14.2 Adjuvant Treatment of Breast Cancer

A multicenter, open-label, randomized trial (TAX316) evaluated the efficacy and safety of docetaxel for the adjuvant treatment of patients with axillary-node-positive breast cancer and no evidence of distant metastatic disease. After stratification according to the number of positive lymph nodes (1-3, 4+), 1491 patients were randomized to receive either docetaxel 75 mg/m 2 administered 1-hour after doxorubicin 50 mg/m 2 and cyclophosphamide 500 mg/m 2 (TAC arm), or doxorubicin 50 mg/m 2 followed by fluorouracil 500 mg/m 2 and cyclophosphamide 500 mg/m 2 (FAC arm). Both regimens were administered every 3 weeks for 6 cycles.

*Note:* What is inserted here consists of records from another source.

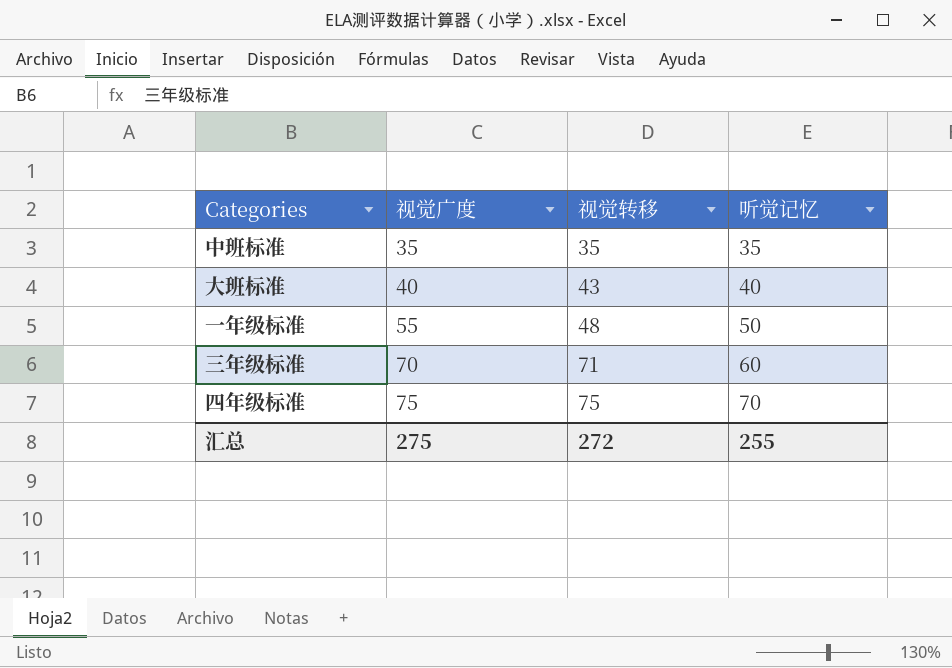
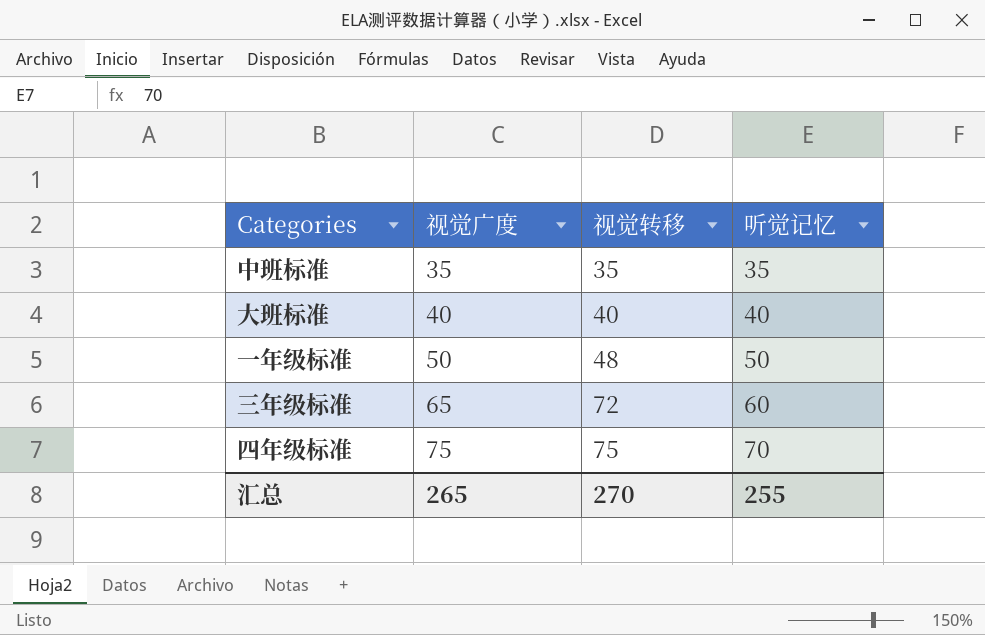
大班标准 | 视觉转移: 43 -> 40
一年级标准 | 视觉广度: 55 -> 50
三年级标准 | 视觉广度: 70 -> 65
三年级标准 | 视觉转移: 71 -> 72
汇总 | 视觉广度: 275 -> 265
汇总 | 视觉转移: 272 -> 270

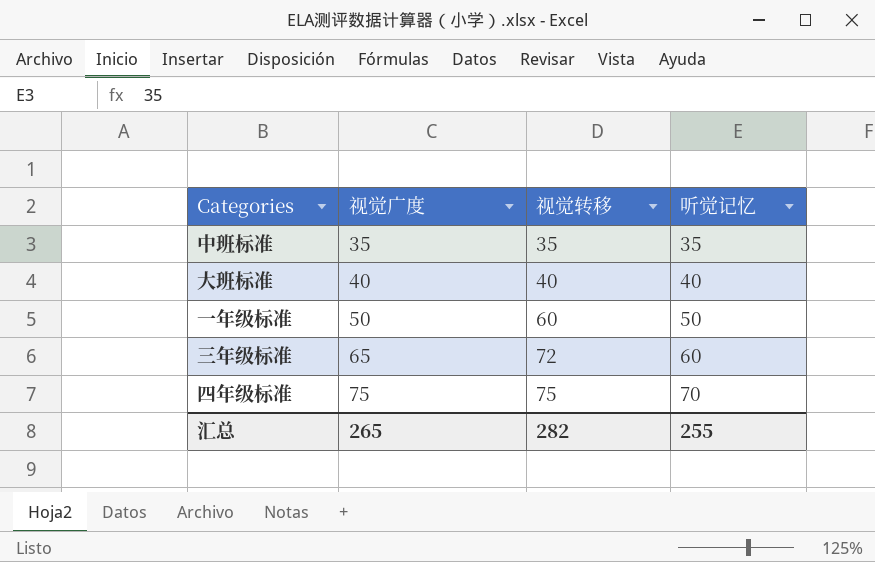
一年级标准 | 视觉转移: 48 -> 60
汇总 | 视觉转移: 270 -> 282

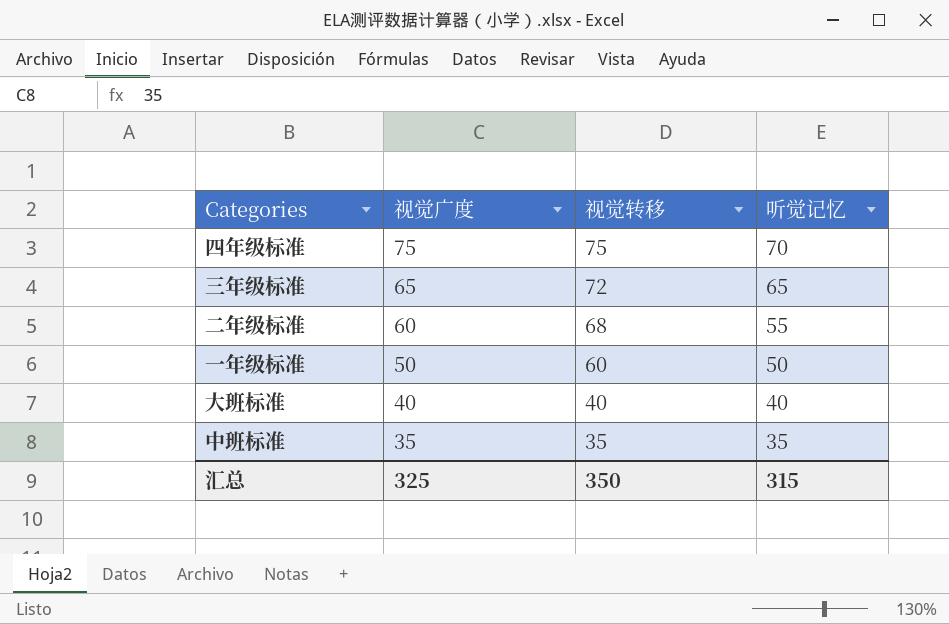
row order: 视觉广度 ascending -> 视觉广度 descending
三年级标准 | 听觉记忆: 60 -> 65
row 二年级标准: none -> 60 | 68 | 55
汇总 | 视觉广度: 265 -> 325
汇总 | 视觉转移: 282 -> 350
汇总 | 听觉记忆: 255 -> 315

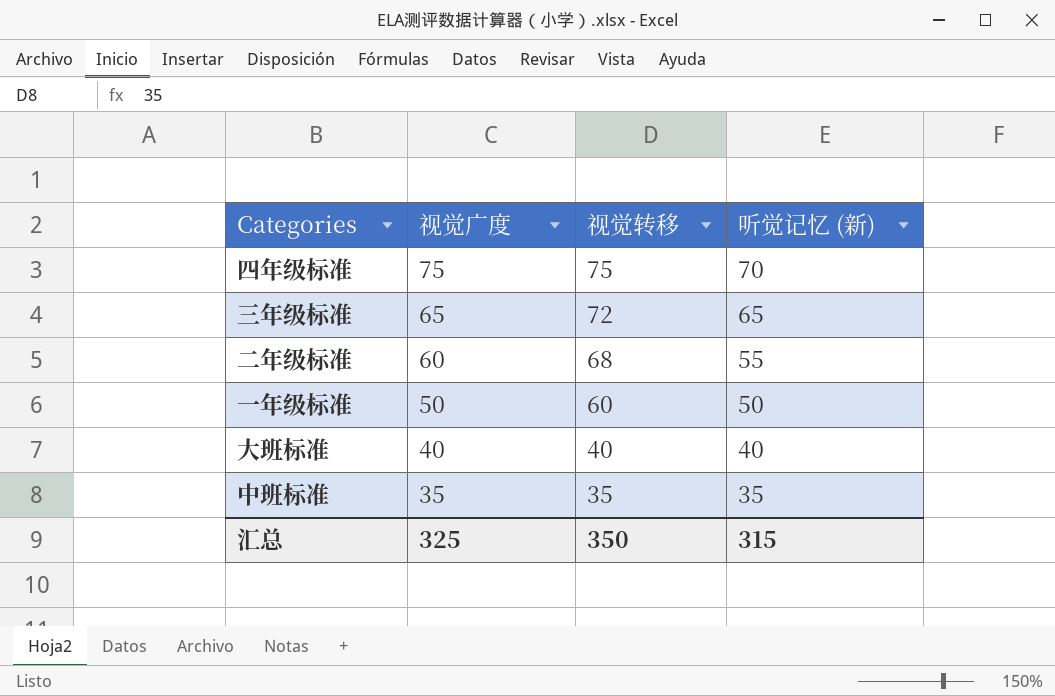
column name: 听觉记忆 -> 听觉记忆 (新)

Docetaxel was administered as a 1-hour infusion; all other drugs were given as intravenous bolus on day 1. In both arms, after the last cycle of chemotherapy, patients with positive estrogen and/or progesterone receptors received tamoxifen 20 mg daily for up to 5 years. Adjuvant radiation therapy was prescribed according to guidelines in place at participating institutions and was given to 69% of patients who received TAC and 72% of patients who received FAC.

Results from a second interim analysis (median follow-up 55 months) are as follows: In study TAX316, the docetaxel-containing combination regimen TAC showed significantly longer disease-free survival (DFS) than FAC (hazard ratio=0.74; 2-sided 95% CI=0.60, 0.92, stratified log rank p=0.0047). The primary endpoint, disease-free survival, included local and distant recurrences, contralateral breast cancer and deaths from any cause. The overall reduction in risk of relapse was 25.7% for TAC-treated patients. (See Figure 1.)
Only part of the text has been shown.